Having found the district court’s grounds for dismissal to be in error, we could merely vacate the dismissal and remand. “However, it is well settled that this court may affirm a district court’s decision on any grounds supported by the record.” Peterson Novelties v. City of Berkley, 305 F.3d 386, 394 (6th Cir.2002) (citing Russ’ Kwik Car Wash. v. Marathon Petroleum Co., 772 F.2d 214. 216 (6th Cir.1985)). With this in mind, we affirm the district court’s judgment on other grounds.
Plaintiffs appellate brief, even if we give it the level of liberal construction usually reserved for pro se pleadings, see Boswell v. Mayer, 169 F.3d 384, 387 (6th Cir.1999), contains only a single claim: that Vulcan discriminated against plaintiffs in the award of promotions and training opportunities on the basis of their gender.
To make out a prima facie failure to promote case the plaintiff must show that she belongs to a protected group, that she was qualified for and applied for a promotion, that she was considered *542for and denied the promotion, and that other employees of similar qualifications who were not members of the protected group were indeed promoted at the time the plaintiffs request for promotion was denied.

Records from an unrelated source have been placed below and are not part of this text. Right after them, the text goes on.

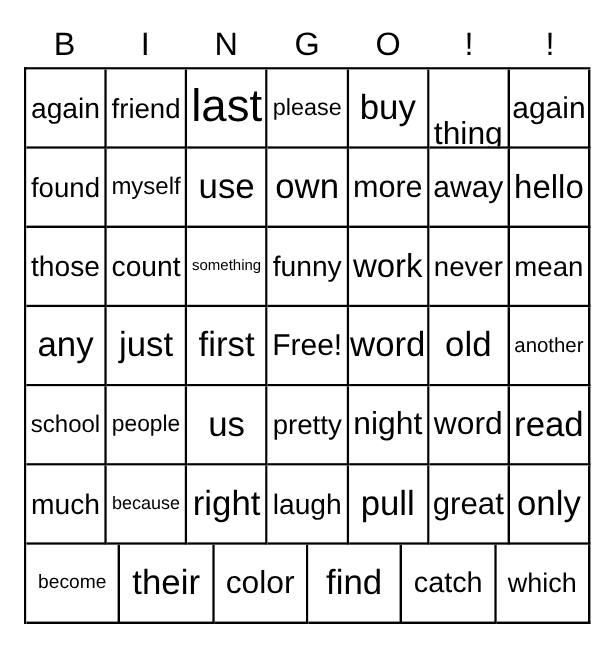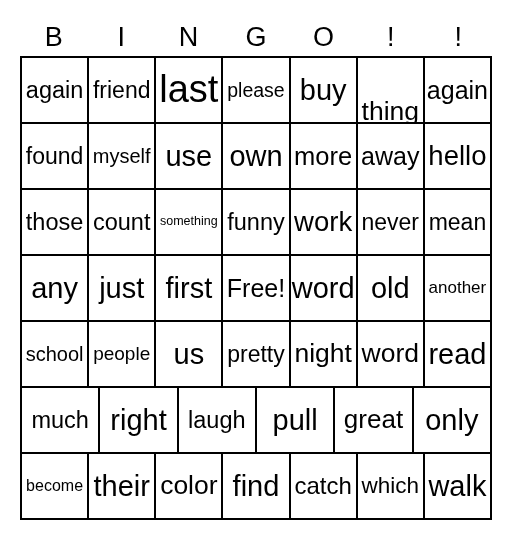--- a/index.html
+++ b/index.html
@@ -206,20 +206,23 @@
         </div>
         <div class="cell">
           <span class="cell-text" style="font-size: 29px;">read</span>
         </div>
       </div>
       <div class="grid-row">
         <div class="cell">
           <span class="cell-text" style="font-size: 23.5px;">much</span>
         </div>
         <div class="cell">
+          <span class="cell-text" style="font-size: 15px;">because</span>
+        </div>
+        <div class="cell">
           <span class="cell-text" style="font-size: 29px;">right</span>
         </div>
         <div class="cell">
           <span class="cell-text" style="font-size: 23.5px;">laugh</span>
         </div>
         <div class="cell">
           <span class="cell-text" style="font-size: 29px;">pull</span>
         </div>
         <div class="cell">
           <span class="cell-text" style="font-size: 26px;">great</span>
@@ -240,19 +243,16 @@
         </div>
         <div class="cell">
           <span class="cell-text" style="font-size: 29px;">find</span>
         </div>
         <div class="cell">
           <span class="cell-text" style="font-size: 24px;">catch</span>
         </div>
         <div class="cell">
           <span class="cell-text" style="font-size: 22.5px;">which</span>
         </div>
-        <div class="cell">
-          <span class="cell-text" style="font-size: 29px;">walk</span>
-        </div>
       </div>
     </div>
 
 </div>
 
 </body></html>

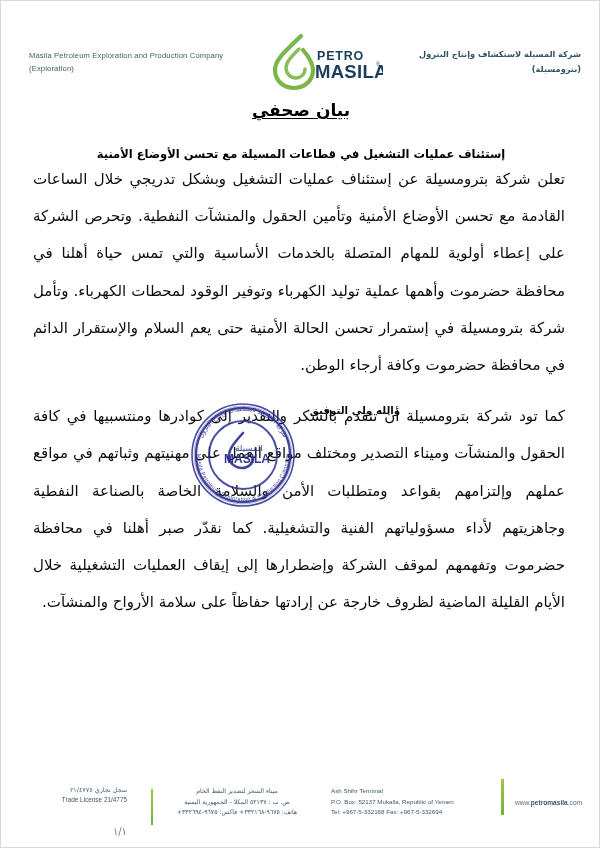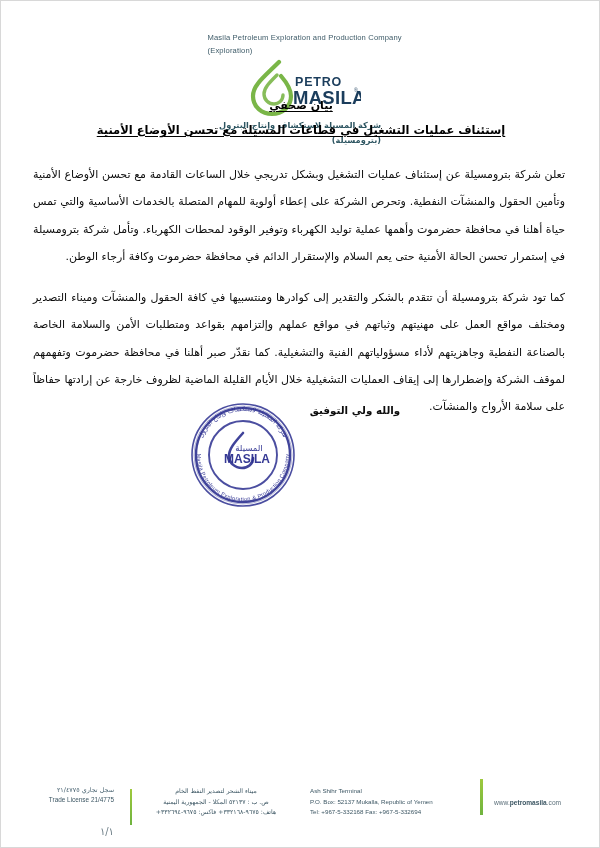--- a/index.html
+++ b/index.html
@@ -26,21 +26,20 @@
   
   .header {
     position: absolute;
     top: 30px;
     left: 0;
     width: 600px;
     height: 62px;
     display: flex;
     align-items: center;
     justify-content: space-between;
-    flex-direction: column;
   }
   .header-left {
     width: 215px;
     margin-left: 28px;
     font-family: "Liberation Sans", sans-serif;
     font-size: 7.6px;
     line-height: 1.75;
     color: #3e5b68;
     letter-spacing: 0.02em;
   }
@@ -72,50 +71,49 @@
   .title-block {
     position: absolute;
     top: 98px;
     left: 0;
     width: 600px;
     text-align: center;
     direction: rtl;
   }
   .doc-title {
     font-family: "DejaVu Sans", sans-serif;
-    font-size: 11px;
+    font-size: 17px;
     font-weight: bold;
     color: #000000;
     text-decoration: underline;
     text-underline-offset: 2px;
-    margin: 0 0 9px 0;
+    margin: 0 0 25px 0;
     line-height: 1.3;
   }
   .doc-subtitle {
     font-family: "DejaVu Sans", sans-serif;
     font-size: 11.5px;
     font-weight: bold;
     color: #000000;
-    text-decoration: underline;
     text-underline-offset: 2px;
     margin: 0;
     line-height: 1.4;
   }
 
   
   .body-block {
     position: absolute;
     top: 160px;
     right: 34px;
     width: 532px;
     direction: rtl;
     text-align: justify;
     text-align-last: right;
     font-family: "DejaVu Sans", sans-serif;
-    font-size: 11px;
+    font-size: 15px;
     line-height: 2.48;
     color: #0d0d0d;
   }
   .para { margin: 0 0 14px 0; }
   .para:last-child { margin-bottom: 3px; }
 
   
   .sign-block {
     position: absolute;
     top: 398px;
@@ -162,24 +160,24 @@
     box-sizing: border-box;
   }
   .fbar {
     position: absolute;
     top: 4px;
     width: 2.5px;
     height: 36px;
     background: linear-gradient(180deg, #9ec93d 0%, #6fb33f 100%);
   }
   .fc1 {
-    width: 131px;
+    width: 152px;
     padding-left: 26px;
     text-align: right;
-    padding-right: 18px;
+    padding-right: 26px;
   }
   .fc1 .ar {
     font-family: "DejaVu Sans", sans-serif;
     font-size: 6.4px;
     color: #4a6472;
     line-height: 1.6;
     direction: rtl;
   }
   .fc1 .en {
     font-family: "Liberation Sans", sans-serif;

Laderach v. U-Haul of Northwestern Ohio, 207 F.3d 825 (6th Cir.2000) (quoting Brown v. Tennessee, 693 F.2d 600, 603 (6th Cir.1982)).
While plaintiffs brief is replete with vague generalities, eonelusory allegations, and dubious statistics, it identifies only a single specific instance in which any of the plaintiffs was denied a promotion or training opportunity, and even that only glancingly in a quotation from Chandler’s deposition: Chandler’s bid for promotion to equipment operator-2, a position that went to a male co-worker instead. Assuming arguendo that Chandler was qualified for this promotion, she still fails to make her prima facie case, because, as Chandler herself admitted, the male co-worker was better qualified in terms of seniority and experience. Hence, the male co-worker did not have similar qualifications. Therefore plaintiffs failed to identify a single instance of conduct by Vulcan that could give rise even to a prima facie case of gender discrimination.
The district court also dismissed the plaintiffs’ breach of contract, retaliatory discharge, sexually hostile work environment, and state law tort claims. Apart from stating without argument that summary judgment should not have been granted, plaintiffs’ counsel provided no reason, either in the briefs or at oral argument, why the district court erred. These issues are hence waived. See Buziashvili v. Inman, 106 F.3d 709, 718-19 (6th Cir.1997); Priddy v. Edelman, 883 F.2d 438, 446 (6th Cir.1989). We therefore affirm the district court’s dismissal of these claims.
IV
For the foregoing reasons, we AFFIRM the judgment of the district court.